• WORK TASK: Give back each entry unchanged, minus pictures.

######

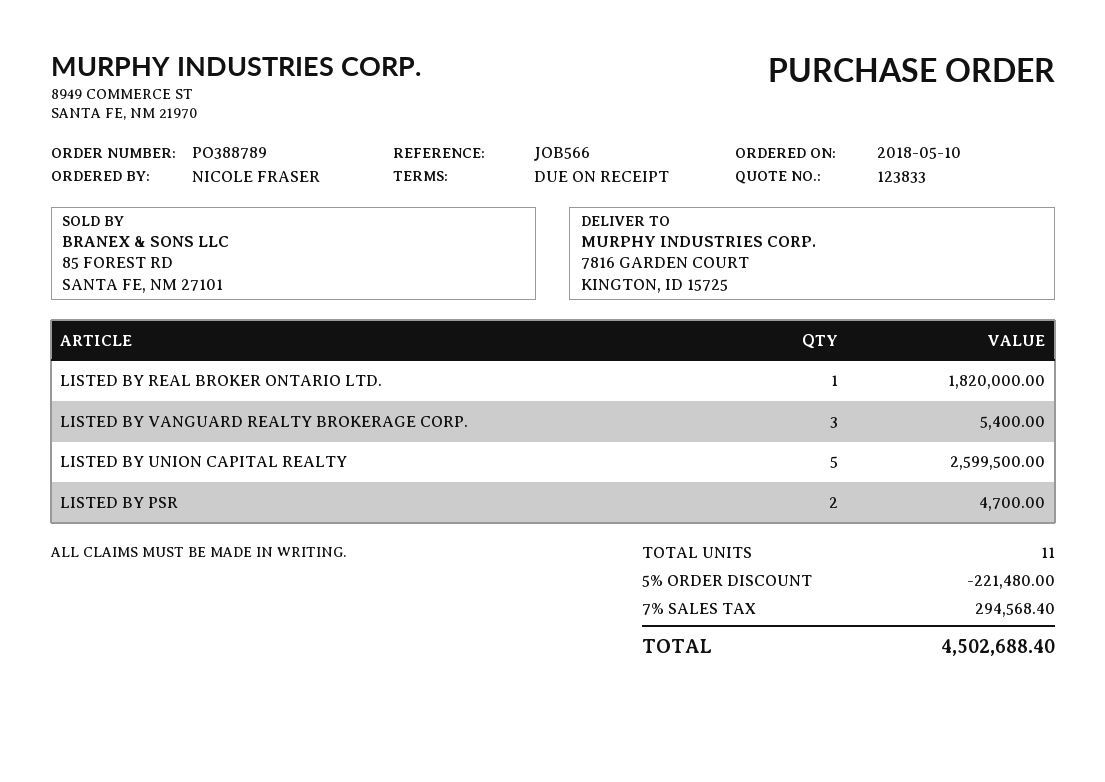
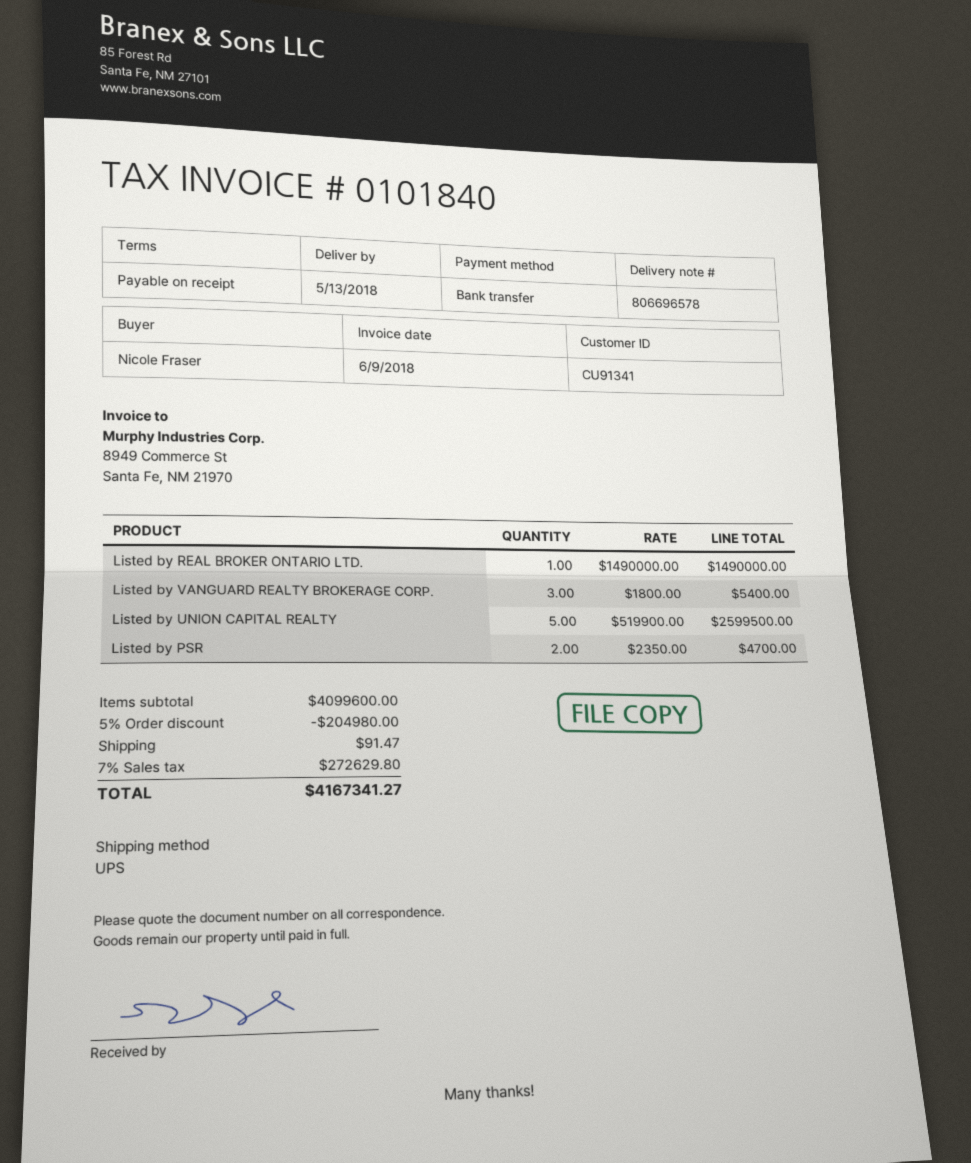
LISTED BY REAL BROKER ONTARIO LTD.: 1 for 1820000.00 -> 1 for 1490000.00
discount: 5% = 221480.00 -> 5% = 204980.00
shipping: none -> 91.47
tax: 7% = 294568.40 -> 7% = 272629.80
total: 4502688.40 -> 4167341.27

######

• EXPECTED OUTPUT:
LISTED BY REAL BROKER ONTARIO LTD.: 1 for 1820000.00 -> 1 for 1490000.00
discount: 5% = 221480.00 -> 5% = 204980.00
shipping: none -> 91.47
tax: 7% = 294568.40 -> 7% = 272629.80
total: 4502688.40 -> 4167341.27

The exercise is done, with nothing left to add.